Thomas Seyr es un matón eficiente, reconocido por compañeros y rivales. Su jefe le paga mucho dinero por despejar en un santiamén los edificios con los que luego especulará. Entre las hostias de Thomas y los precios del alquiler existe toda una cadena de delincuentes amparados por la ley

Ésta podría ser otra película de bajos fondos si no fuera porque el verdadero deseo de Thomas Seyr es convertirse en virtuoso del piano. “De latir mi corazón se ha parado” cuenta la historia de un hombre cuya vocación no tiene nada que ver con su trabajo. Es el mal que aqueja al 95% de la población. Quizá empiecen por ahí, y no por otras sociologías secundarias, los males que nos aquejan y nos deprimen: la frustración y la neurosis. La insatisfacción que todo lo impregna y lo ensucia.

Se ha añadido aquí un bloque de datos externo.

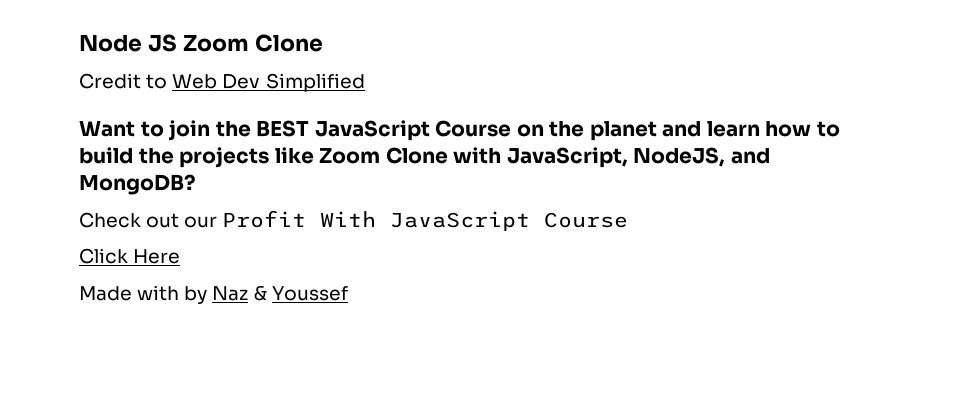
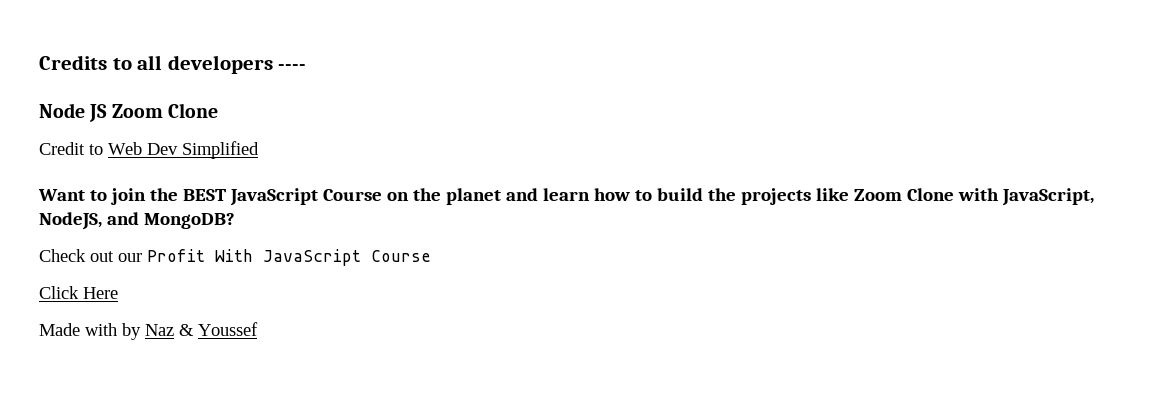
(79, 43) none -> [39,55,307,74] Credits to all developers ---- //

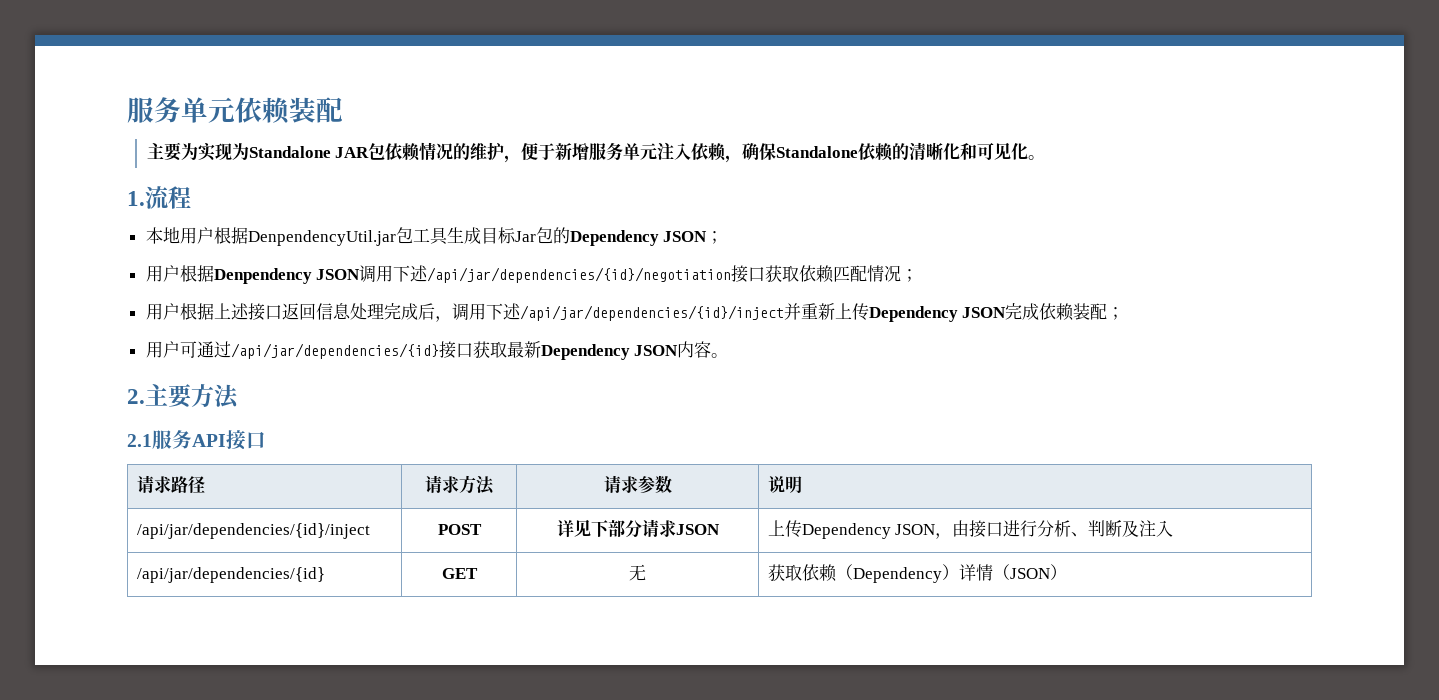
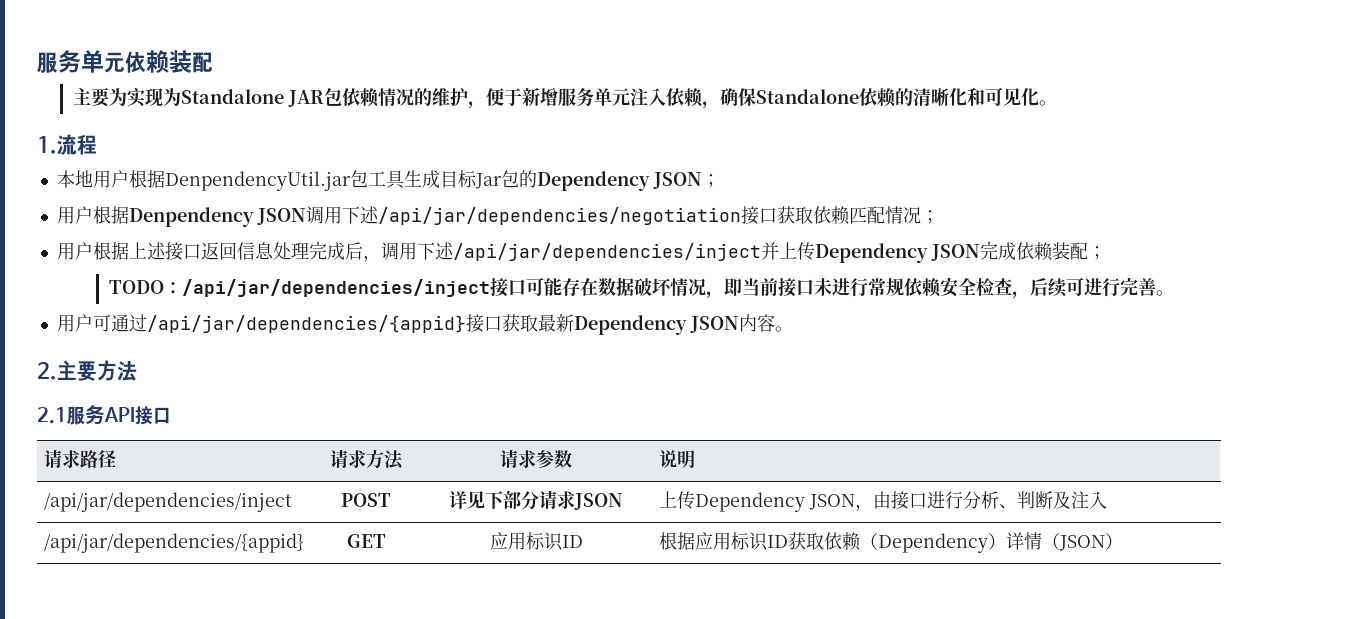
[427,267,732,283] /api/jar/dependencies/{id}/negotiation -> [377,207,741,225] /api/jar/dependencies/negotiation
[519,303,835,321] /api/jar/dependencies/{id}/inject并重新 -> [452,242,779,261] /api/jar/dependencies/inject并
(1125, 313) none -> [108,277,1174,299] // TODO：/api/jar/dependencies/inject接口可能存在数据破坏情况，即当前接口未进行常规依赖安全检查，后续可进行完善。
[230,343,439,359] /api/jar/dependencies/{id} -> [146,315,466,333] /api/jar/dependencies/{appid}
[136,523,370,539] /api/jar/dependencies/{id}/inject -> [44,492,293,512] /api/jar/dependencies/inject
[136,567,325,583] /api/jar/dependencies/{id} -> [44,533,305,553] /api/jar/dependencies/{appid}
[629,564,646,581] 无 | -> [489,532,583,551] [659,532,789,551] 应用标识ID | 根据应用标识ID

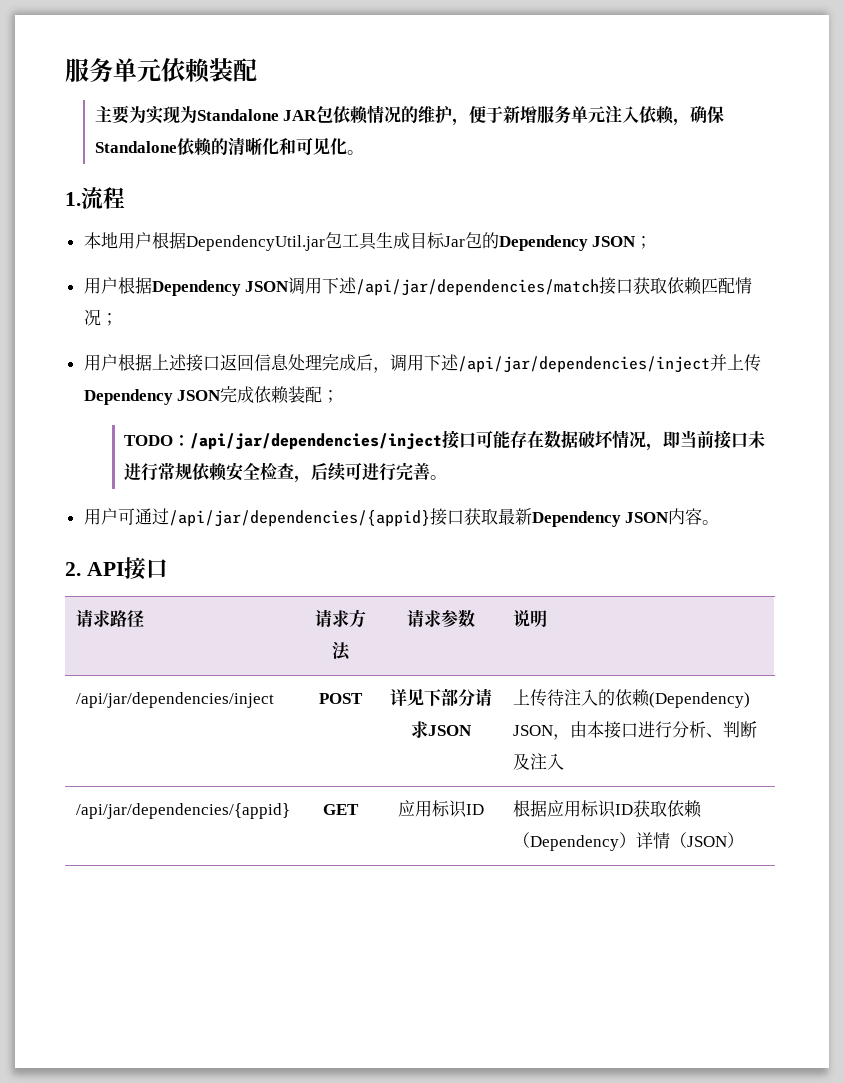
[164,171,351,191] DenpendencyUtil.jar -> [185,235,325,251] DependencyUtil.jar
[128,207,254,227] Denpendency -> [151,280,241,296] Dependency
[377,207,741,225] /api/jar/dependencies/negotiation -> [356,279,600,296] /api/jar/dependencies/match
[57,360,137,381] [37,405,105,425] 主要方法 // 2.1服务 -> (81, 569) none
[695,492,806,512] Dependency -> [546,689,750,708] 待注入的依赖(Dependency)
(892, 500) none -> [586,721,604,738] 本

El ir tirando hasta que te das cuenta de que ya vives atrapado.

No es difícil reconocerse en el personaje de Thomas Seyr. Lo único que hace Jacques Audiard es jugar con dos estados de la materia muy alejados por lo común: un corazón de piedra cuando golpea las cabezas y un corazón de carne cuando acaricia las teclas. Yo mismo, sin ser un maleante, o al menos no uno peligroso, trabajo en una vocación imperfecta que cambiaría sin dudar por otra más sentida y verdadera. Daría un dedo inservible por una vida de artista que me llevara muy lejos de aquí. Pero me pasa lo mismo que a Thomas: que no hay talento. Sí, quizá, una intención, un algo, una insistencia más borrega que humanizada. Un empujón a destiempo de alguna voz autorizada. Nada, en definitiva. Sueños y nada más. El cepo está cerrado pero la nevera rebosa de alimentos.